Our industry is awash with philosophies, processes, and technologies. There are religious wares among technologists over the best programming language, architectural approaches, development processes, and tools. There often seems to be only a loose sense of what the objective and strategies of our profession are or should be.

  • Man, this hit close to home. There are so many arguments the come across tech twitter where I often think “Who cares?”. One of my favorite conference was the Normcore Tech Conference which was about the stuff that matters in data and machine learning but no one talks about. The talks there is the content that I want to see more of.

Alternatively, if we look at organizations that are seen as high performers, then there are common behaviors, such as continuous delivery and being organized into small teams, that they share. Measures of stability and throughput, then, give us a model that we can use to predict team outcomes.

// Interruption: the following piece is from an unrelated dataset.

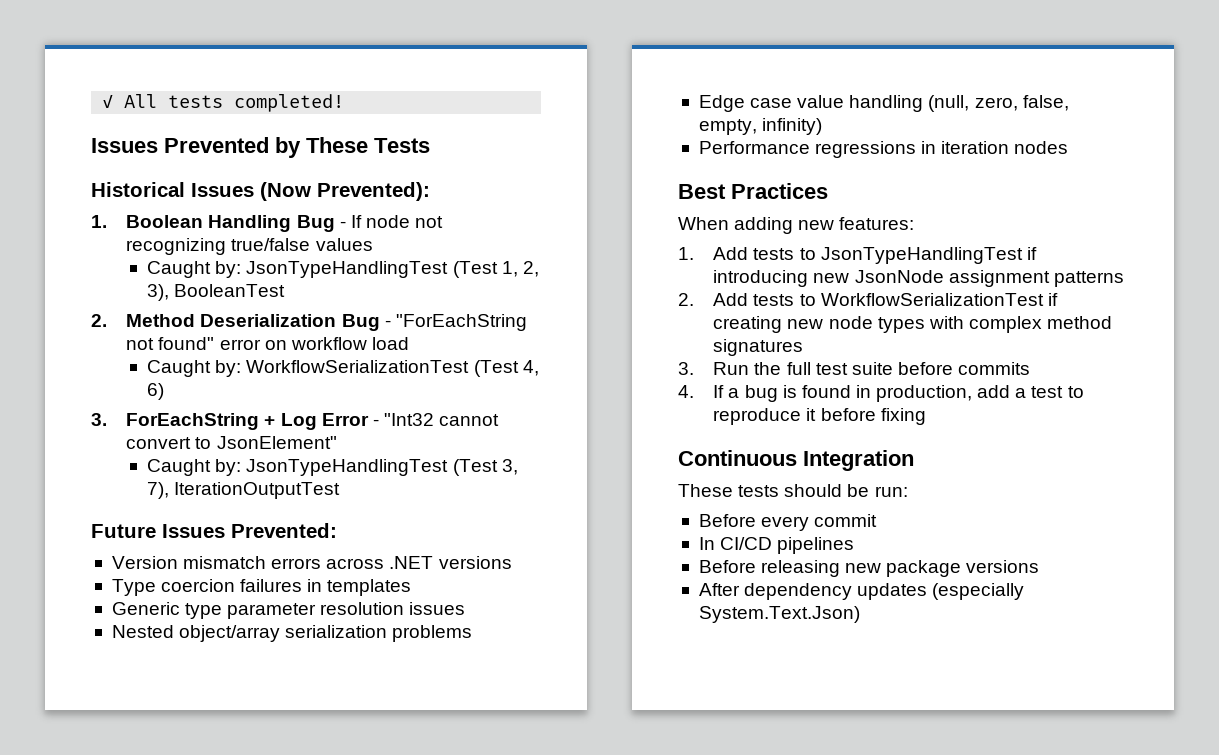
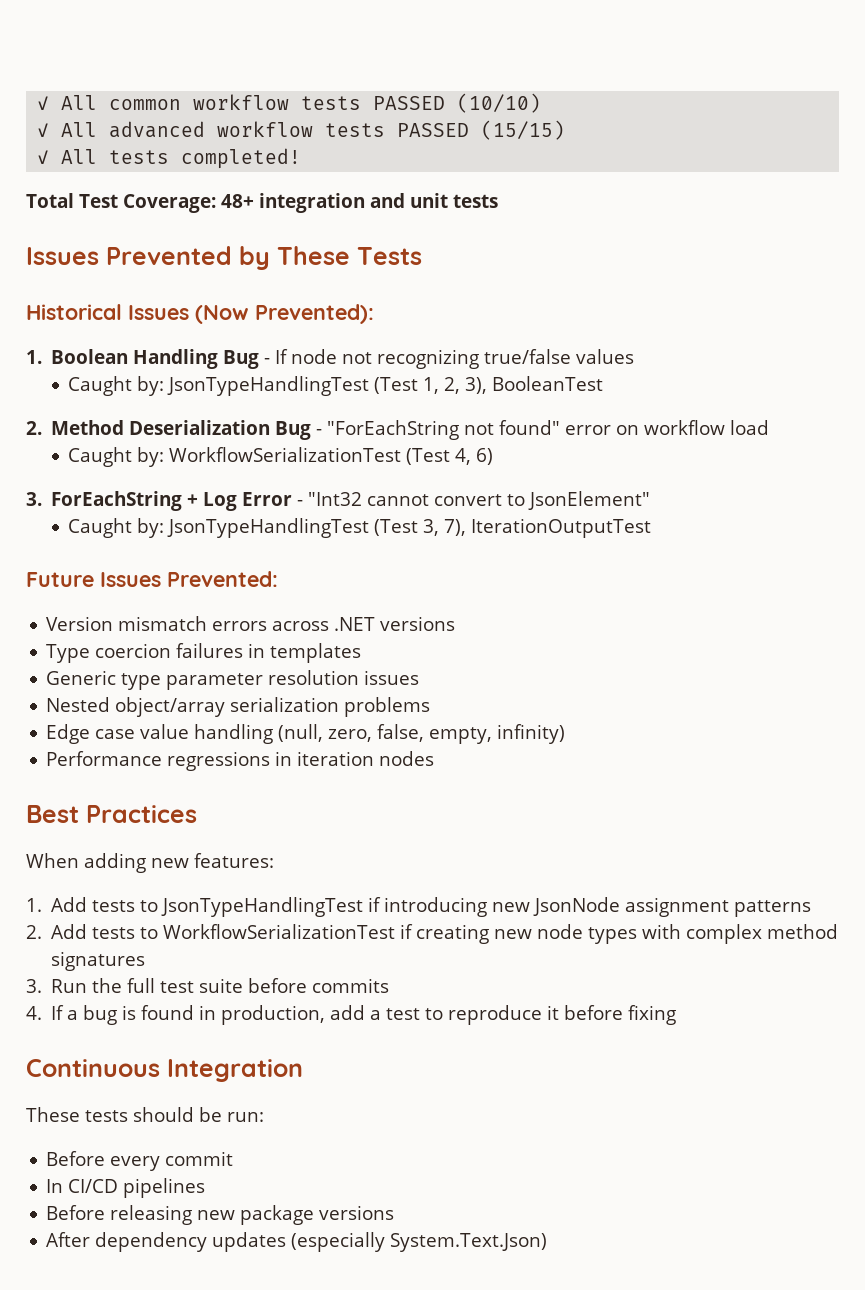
+ ✓ All common workflow tests PASSED (10/10)
+ ✓ All advanced workflow tests PASSED (15/15)
  ✓ All tests completed!
+ Total Test Coverage: 48+ integration and unit tests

Stability and throughput are each tracked by two measures Stability is tracked by the following:

  • Change Failure Rate: The rate at which a change introduces a defect at a particular point in the process
  • Recovery Failure Time: How long to recover from a failure at a particular point in the process.
  • I thought these were interesting measurements that were called out on how to measure a team’s performance. The author throughout the book consistently brings up the importance of CI/CD and I couldn’t agree more. I think you can learn a lot about how well a team operates simply but the development workflow a SWE has to go through to make a change to the code base.

It also goes on dispel a commonly held belief that “you can have speed or quality but not both.” This is simply not true. Speed and quality are clearly correlated in the data from this research. The route to speed is high-quality software, the route to high-quality software is speed of feedback, and the route to both is great engineering.

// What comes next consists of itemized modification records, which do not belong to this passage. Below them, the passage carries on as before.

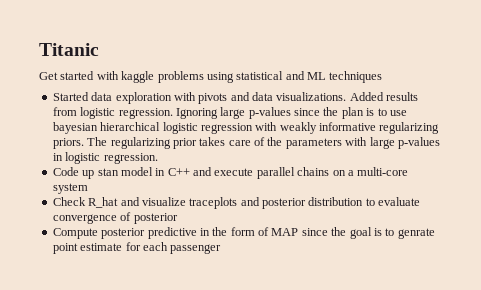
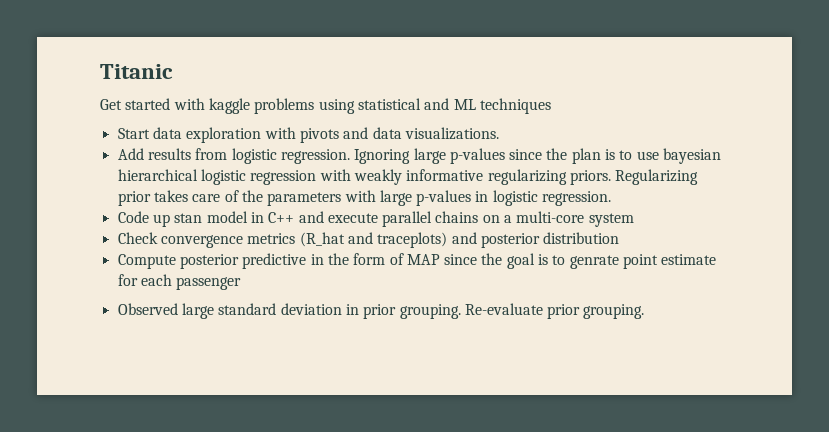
- Started data exploration with pivots and data visualizations. Added results from logistic regression.
+ Start data exploration with pivots and data visualizations.
+ Add results from logistic regression.
- The regularizing prior takes care of the parameters with large p-values in logistic regression.
+ Regularizing prior takes care of the parameters with large p-values in logistic regression.
- Check R_hat and visualize traceplots and posterior distribution to evaluate convergence of posterior
+ Check convergence metrics (R_hat and traceplots) and posterior distribution
+ Observed large standard deviation in prior grouping. Re-evaluate prior grouping.

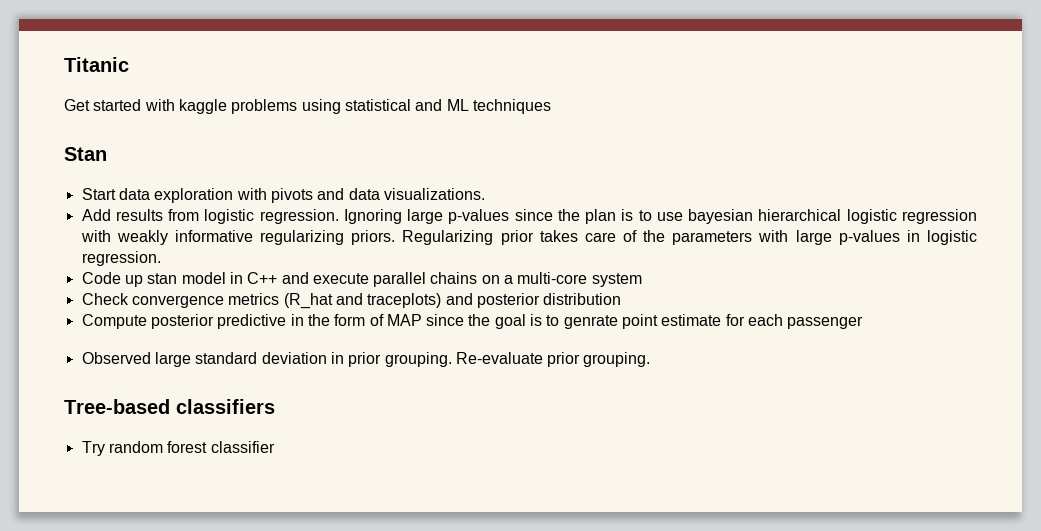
+ Stan
+ Tree-based classifiers
+ Try random forest classifier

  • This is an all time quote right here.

We should become experts at learning. We should recognize and accept that our discipline is a creative design discipline and has no meaningful relationship to product-engineering and instead focus on master of the skills of exploration, discovering, and learning. This is a practical application of a scientific style of reasoning.

Closing the feedback loop around the creation of product ideas and delivering the value into production is the real value of continuous delivery. It is the reason it has become so popular in organizations around the world, not the narrow technical advantages.

  • Creating tight feedback loops are so important. It is something I yearn for in the data engineering world.

While it takes skill to achieve good modularity in our designs, what I perceive in a lot of the code that I see is that people don’t just ” do modularity badly,” but,rather, they “don’t attempt it at all.” A lot of code is written at through it is a recipe, meaning a linear sequence of steps collected together in methods and functions spanning hundreds or even thousands of lines of code.

  • Interesting here that the author brings up the “recipe” code as a bad way to write code yet the Dagster University course uses the recipe analogy to explain Dagster concepts. I wonder if data engineering and software engineering is too different that some concepts don’t apply to both domains.
TODO

The term dependency injection came up several times throughout the book and it’s not the first time I have heard of this term. I am having a hard time grokking this term and should look into it more.

Review

Out of five stars I would give this book a 3.5

I thought it had several good points throughout this book I agree with but also some that I didn’t. For example, writing a bunch of wrapper code around 3rd party libraries I am not sure is always the best idea. It seems the author really liked leaning into creating abstractions but sometimes I believe less is more. You can tell the author comes from a heavily OOP style of programming.

Nonetheless, I think those above points are mute. I think the higher level points the author was trying to convey about how to build better software come across and it’s a book I would recommend but I wouldn’t considered it a must read.